Exercise requirements:
Please output the records below in full, exactly as given, but without the images.

Given information:
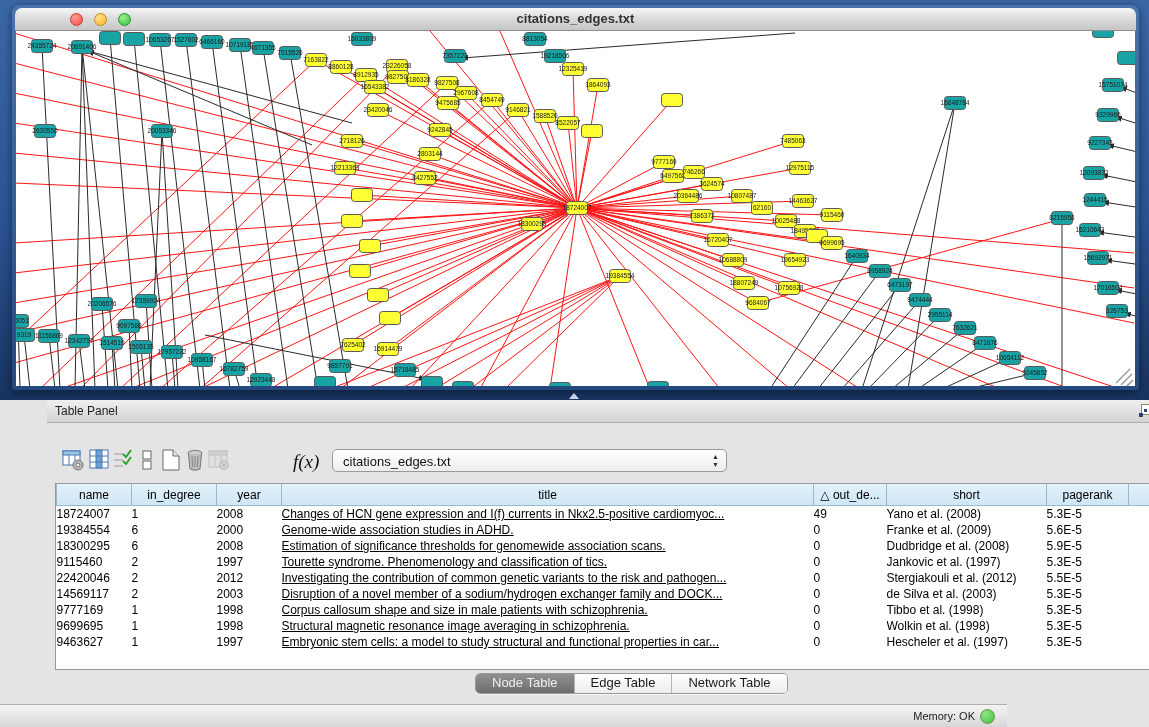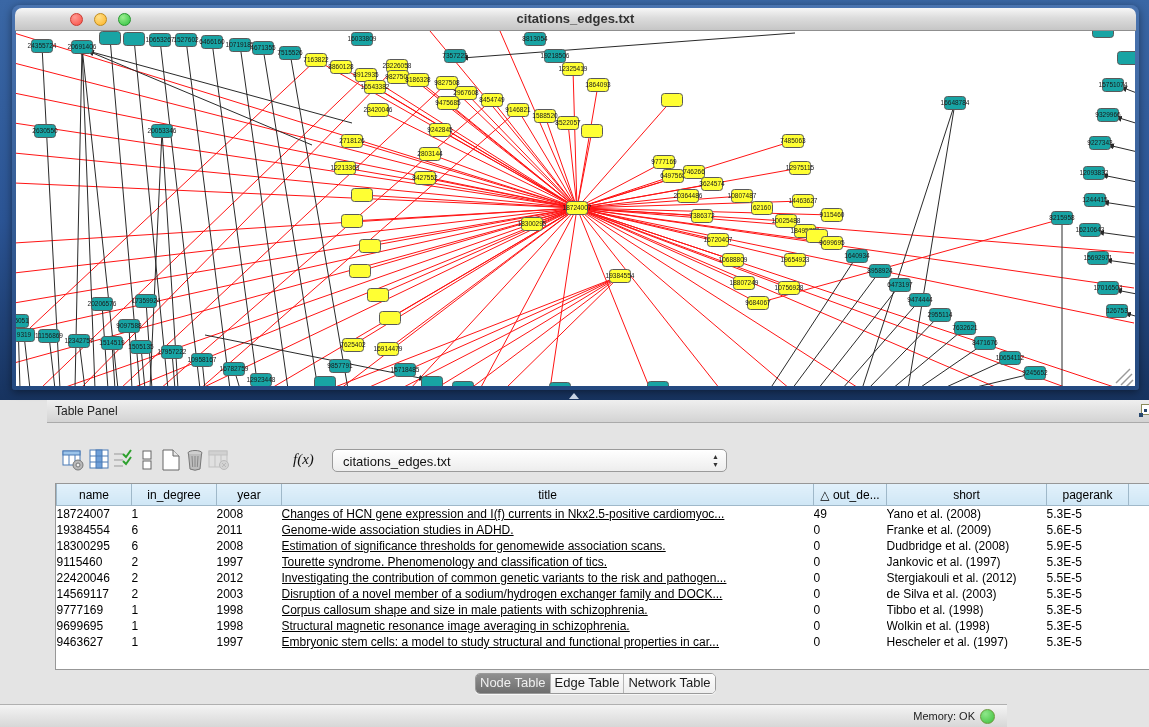--- a/index.html
+++ b/index.html
@@ -66,21 +66,21 @@
   .toolbar{position:absolute;left:0;top:22px;right:0;height:58px;}
   .tbtn{position:absolute;top:26px;width:24px;height:24px;background:transparent;border:none;padding:0;cursor:default;}
   .combo{
     position:absolute;left:285px;top:27px;width:395px;height:23px;box-sizing:border-box;
     border:1px solid #9a9a9a;border-radius:5px;
     background:linear-gradient(180deg,#ffffff,#ededed);
     box-shadow:inset 0 1px 0 #fff;
   }
   .combo .val{position:absolute;left:10px;top:4px;font-size:13px;color:#111;}
   .combo .arrows{position:absolute;right:7px;top:3px;font-size:7px;line-height:8px;color:#333;text-align:center;}
-  .fx-label{position:absolute;left:246px;top:29px;font-family:"Liberation Serif","DejaVu Serif",serif;font-style:italic;font-size:15px;color:#111;}
+  .fx-label{position:absolute;left:246px;top:29px;font-family:"Liberation Serif","DejaVu Serif",serif;font-style:italic;font-size:19px;color:#111;}
   .tablebox{
     position:absolute;left:8px;top:83px;width:1128px;height:187px;
     background:#fff;border:1px solid #979797;box-sizing:border-box;overflow:hidden;
   }
   table.grid{border-collapse:collapse;table-layout:fixed;width:1118px;font-size:12px;color:#000;}
   table.grid th{
     height:19px;font-weight:normal;text-align:center;font-size:12px;
     background:linear-gradient(180deg,#e2f1fb,#cfe6f5);
     border:1px solid #9fb8c9;border-top:none;
   }
@@ -94,21 +94,21 @@
     background:#f4f4f4;border-left:1px solid #c9c9c9;
   }
   .vthumb{position:absolute;left:2px;top:2px;width:10px;height:46px;border-radius:6px;
     background:linear-gradient(90deg,#c9c9cd,#a9a9af);border:1px solid #98989e;}
   .tabs{
     position:absolute;left:428px;top:273px;height:19px;display:flex;
     border:1px solid #9a9a9a;border-radius:5px;overflow:hidden;
     background:#fff;box-shadow:0 1px 0 rgba(255,255,255,.7);
   }
   .tab{
-    font-size:13px;line-height:18px;padding:0 4px;color:#1a1a1a;
+    font-size:13px;line-height:18px;padding:0 16px;color:#1a1a1a;
     background:linear-gradient(180deg,#fdfdfd,#eeeeee);
     border-right:1px solid #b5b5b5;cursor:default;white-space:nowrap;
   }
   .tab:last-child{border-right:none;}
   .tab.sel{background:linear-gradient(180deg,#909090,#6e6e6e);color:#efefef;}
   
   .statusbar{
     position:absolute;left:0;bottom:0;width:1007px;height:22px;
     background:linear-gradient(180deg,#f4f4f4,#d7d7d7);
     border-top:1px solid #b0b0b0;
@@ -850,21 +850,21 @@
             <td class="c2">2008</td>
             <td class="c3">Changes of HCN gene expression and I(f) currents in Nkx2.5-positive cardiomyoc...</td>
             <td class="c4">49</td>
             <td class="c5">Yano et al. (2008)</td>
             <td class="c6">5.3E-5</td>
             <td class="c7"></td>
           </tr>
           <tr>
             <td class="c0">19384554</td>
             <td class="c1">6</td>
-            <td class="c2">2011</td>
+            <td class="c2">2000</td>
             <td class="c3">Genome-wide association studies in ADHD.</td>
             <td class="c4">0</td>
             <td class="c5">Franke et al. (2009)</td>
             <td class="c6">5.6E-5</td>
             <td class="c7"></td>
           </tr>
           <tr>
             <td class="c0">18300295</td>
             <td class="c1">6</td>
             <td class="c2">2008</td>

Exercise answer:
--- a/index.html
+++ b/index.html
@@ -66,21 +66,21 @@
   .toolbar{position:absolute;left:0;top:22px;right:0;height:58px;}
   .tbtn{position:absolute;top:26px;width:24px;height:24px;background:transparent;border:none;padding:0;cursor:default;}
   .combo{
     position:absolute;left:285px;top:27px;width:395px;height:23px;box-sizing:border-box;
     border:1px solid #9a9a9a;border-radius:5px;
     background:linear-gradient(180deg,#ffffff,#ededed);
     box-shadow:inset 0 1px 0 #fff;
   }
   .combo .val{position:absolute;left:10px;top:4px;font-size:13px;color:#111;}
   .combo .arrows{position:absolute;right:7px;top:3px;font-size:7px;line-height:8px;color:#333;text-align:center;}
-  .fx-label{position:absolute;left:246px;top:29px;font-family:"Liberation Serif","DejaVu Serif",serif;font-style:italic;font-size:15px;color:#111;}
+  .fx-label{position:absolute;left:246px;top:29px;font-family:"Liberation Serif","DejaVu Serif",serif;font-style:italic;font-size:19px;color:#111;}
   .tablebox{
     position:absolute;left:8px;top:83px;width:1128px;height:187px;
     background:#fff;border:1px solid #979797;box-sizing:border-box;overflow:hidden;
   }
   table.grid{border-collapse:collapse;table-layout:fixed;width:1118px;font-size:12px;color:#000;}
   table.grid th{
     height:19px;font-weight:normal;text-align:center;font-size:12px;
     background:linear-gradient(180deg,#e2f1fb,#cfe6f5);
     border:1px solid #9fb8c9;border-top:none;
   }
@@ -94,21 +94,21 @@
     background:#f4f4f4;border-left:1px solid #c9c9c9;
   }
   .vthumb{position:absolute;left:2px;top:2px;width:10px;height:46px;border-radius:6px;
     background:linear-gradient(90deg,#c9c9cd,#a9a9af);border:1px solid #98989e;}
   .tabs{
     position:absolute;left:428px;top:273px;height:19px;display:flex;
     border:1px solid #9a9a9a;border-radius:5px;overflow:hidden;
     background:#fff;box-shadow:0 1px 0 rgba(255,255,255,.7);
   }
   .tab{
-    font-size:13px;line-height:18px;padding:0 4px;color:#1a1a1a;
+    font-size:13px;line-height:18px;padding:0 16px;color:#1a1a1a;
     background:linear-gradient(180deg,#fdfdfd,#eeeeee);
     border-right:1px solid #b5b5b5;cursor:default;white-space:nowrap;
   }
   .tab:last-child{border-right:none;}
   .tab.sel{background:linear-gradient(180deg,#909090,#6e6e6e);color:#efefef;}
   
   .statusbar{
     position:absolute;left:0;bottom:0;width:1007px;height:22px;
     background:linear-gradient(180deg,#f4f4f4,#d7d7d7);
     border-top:1px solid #b0b0b0;
@@ -850,21 +850,21 @@
             <td class="c2">2008</td>
             <td class="c3">Changes of HCN gene expression and I(f) currents in Nkx2.5-positive cardiomyoc...</td>
             <td class="c4">49</td>
             <td class="c5">Yano et al. (2008)</td>
             <td class="c6">5.3E-5</td>
             <td class="c7"></td>
           </tr>
           <tr>
             <td class="c0">19384554</td>
             <td class="c1">6</td>
-            <td class="c2">2011</td>
+            <td class="c2">2000</td>
             <td class="c3">Genome-wide association studies in ADHD.</td>
             <td class="c4">0</td>
             <td class="c5">Franke et al. (2009)</td>
             <td class="c6">5.6E-5</td>
             <td class="c7"></td>
           </tr>
           <tr>
             <td class="c0">18300295</td>
             <td class="c1">6</td>
             <td class="c2">2008</td>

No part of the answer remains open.